*Supplied material*
▬▬▬▬▬▬▬▬▬▬

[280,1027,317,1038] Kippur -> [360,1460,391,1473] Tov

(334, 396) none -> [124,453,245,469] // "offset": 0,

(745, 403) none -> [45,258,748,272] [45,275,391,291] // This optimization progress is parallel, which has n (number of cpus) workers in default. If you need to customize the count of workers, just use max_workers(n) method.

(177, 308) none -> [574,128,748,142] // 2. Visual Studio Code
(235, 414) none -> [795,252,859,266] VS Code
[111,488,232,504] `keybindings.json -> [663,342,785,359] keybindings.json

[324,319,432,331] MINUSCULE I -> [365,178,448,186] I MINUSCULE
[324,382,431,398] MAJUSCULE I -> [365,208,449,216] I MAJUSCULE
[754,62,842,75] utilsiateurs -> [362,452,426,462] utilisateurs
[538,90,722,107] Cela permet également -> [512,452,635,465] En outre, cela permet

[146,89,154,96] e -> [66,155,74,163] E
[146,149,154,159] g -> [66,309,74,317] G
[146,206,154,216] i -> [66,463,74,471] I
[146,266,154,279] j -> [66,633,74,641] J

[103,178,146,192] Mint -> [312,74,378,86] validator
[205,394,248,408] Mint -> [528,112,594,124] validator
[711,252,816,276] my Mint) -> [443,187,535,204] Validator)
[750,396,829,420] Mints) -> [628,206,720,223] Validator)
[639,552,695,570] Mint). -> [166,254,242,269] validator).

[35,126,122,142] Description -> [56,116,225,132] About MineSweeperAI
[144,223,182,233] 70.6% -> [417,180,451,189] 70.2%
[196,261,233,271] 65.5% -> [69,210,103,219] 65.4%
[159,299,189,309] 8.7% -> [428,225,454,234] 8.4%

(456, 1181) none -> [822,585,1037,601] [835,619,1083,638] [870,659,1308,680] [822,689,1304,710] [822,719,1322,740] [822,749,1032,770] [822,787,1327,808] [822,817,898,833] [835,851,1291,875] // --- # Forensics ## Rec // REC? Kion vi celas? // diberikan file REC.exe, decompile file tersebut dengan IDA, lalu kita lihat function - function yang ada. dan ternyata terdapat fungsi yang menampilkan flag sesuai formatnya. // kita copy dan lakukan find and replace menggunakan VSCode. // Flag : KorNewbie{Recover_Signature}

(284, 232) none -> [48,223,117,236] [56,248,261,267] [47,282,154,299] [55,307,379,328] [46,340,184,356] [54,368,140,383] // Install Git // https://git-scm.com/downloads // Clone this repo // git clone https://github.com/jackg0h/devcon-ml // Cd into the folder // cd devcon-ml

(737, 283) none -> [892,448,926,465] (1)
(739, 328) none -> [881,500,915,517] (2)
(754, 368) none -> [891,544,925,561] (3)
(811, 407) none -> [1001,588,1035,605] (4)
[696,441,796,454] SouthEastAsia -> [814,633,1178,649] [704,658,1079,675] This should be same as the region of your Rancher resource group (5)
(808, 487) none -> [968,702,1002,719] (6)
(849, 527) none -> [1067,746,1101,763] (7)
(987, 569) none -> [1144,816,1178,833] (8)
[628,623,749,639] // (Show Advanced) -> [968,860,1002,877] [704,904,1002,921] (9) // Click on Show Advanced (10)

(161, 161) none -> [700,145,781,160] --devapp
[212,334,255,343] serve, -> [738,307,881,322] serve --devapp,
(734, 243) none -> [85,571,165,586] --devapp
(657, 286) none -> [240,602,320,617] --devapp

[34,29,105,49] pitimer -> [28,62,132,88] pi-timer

▬▬▬▬▬▬▬▬▬▬

*Exercise aim*
Recreate the full listing above precisely.

*Solution to this exercise*
[280,1027,317,1038] Kippur -> [360,1460,391,1473] Tov

(334, 396) none -> [124,453,245,469] // "offset": 0,

(745, 403) none -> [45,258,748,272] [45,275,391,291] // This optimization progress is parallel, which has n (number of cpus) workers in default. If you need to customize the count of workers, just use max_workers(n) method.

(177, 308) none -> [574,128,748,142] // 2. Visual Studio Code
(235, 414) none -> [795,252,859,266] VS Code
[111,488,232,504] `keybindings.json -> [663,342,785,359] keybindings.json

[324,319,432,331] MINUSCULE I -> [365,178,448,186] I MINUSCULE
[324,382,431,398] MAJUSCULE I -> [365,208,449,216] I MAJUSCULE
[754,62,842,75] utilsiateurs -> [362,452,426,462] utilisateurs
[538,90,722,107] Cela permet également -> [512,452,635,465] En outre, cela permet

[146,89,154,96] e -> [66,155,74,163] E
[146,149,154,159] g -> [66,309,74,317] G
[146,206,154,216] i -> [66,463,74,471] I
[146,266,154,279] j -> [66,633,74,641] J

[103,178,146,192] Mint -> [312,74,378,86] validator
[205,394,248,408] Mint -> [528,112,594,124] validator
[711,252,816,276] my Mint) -> [443,187,535,204] Validator)
[750,396,829,420] Mints) -> [628,206,720,223] Validator)
[639,552,695,570] Mint). -> [166,254,242,269] validator).

[35,126,122,142] Description -> [56,116,225,132] About MineSweeperAI
[144,223,182,233] 70.6% -> [417,180,451,189] 70.2%
[196,261,233,271] 65.5% -> [69,210,103,219] 65.4%
[159,299,189,309] 8.7% -> [428,225,454,234] 8.4%

(456, 1181) none -> [822,585,1037,601] [835,619,1083,638] [870,659,1308,680] [822,689,1304,710] [822,719,1322,740] [822,749,1032,770] [822,787,1327,808] [822,817,898,833] [835,851,1291,875] // --- # Forensics ## Rec // REC? Kion vi celas? // diberikan file REC.exe, decompile file tersebut dengan IDA, lalu kita lihat function - function yang ada. dan ternyata terdapat fungsi yang menampilkan flag sesuai formatnya. // kita copy dan lakukan find and replace menggunakan VSCode. // Flag : KorNewbie{Recover_Signature}

(284, 232) none -> [48,223,117,236] [56,248,261,267] [47,282,154,299] [55,307,379,328] [46,340,184,356] [54,368,140,383] // Install Git // https://git-scm.com/downloads // Clone this repo // git clone https://github.com/jackg0h/devcon-ml // Cd into the folder // cd devcon-ml

(737, 283) none -> [892,448,926,465] (1)
(739, 328) none -> [881,500,915,517] (2)
(754, 368) none -> [891,544,925,561] (3)
(811, 407) none -> [1001,588,1035,605] (4)
[696,441,796,454] SouthEastAsia -> [814,633,1178,649] [704,658,1079,675] This should be same as the region of your Rancher resource group (5)
(808, 487) none -> [968,702,1002,719] (6)
(849, 527) none -> [1067,746,1101,763] (7)
(987, 569) none -> [1144,816,1178,833] (8)
[628,623,749,639] // (Show Advanced) -> [968,860,1002,877] [704,904,1002,921] (9) // Click on Show Advanced (10)

(161, 161) none -> [700,145,781,160] --devapp
[212,334,255,343] serve, -> [738,307,881,322] serve --devapp,
(734, 243) none -> [85,571,165,586] --devapp
(657, 286) none -> [240,602,320,617] --devapp

[34,29,105,49] pitimer -> [28,62,132,88] pi-timer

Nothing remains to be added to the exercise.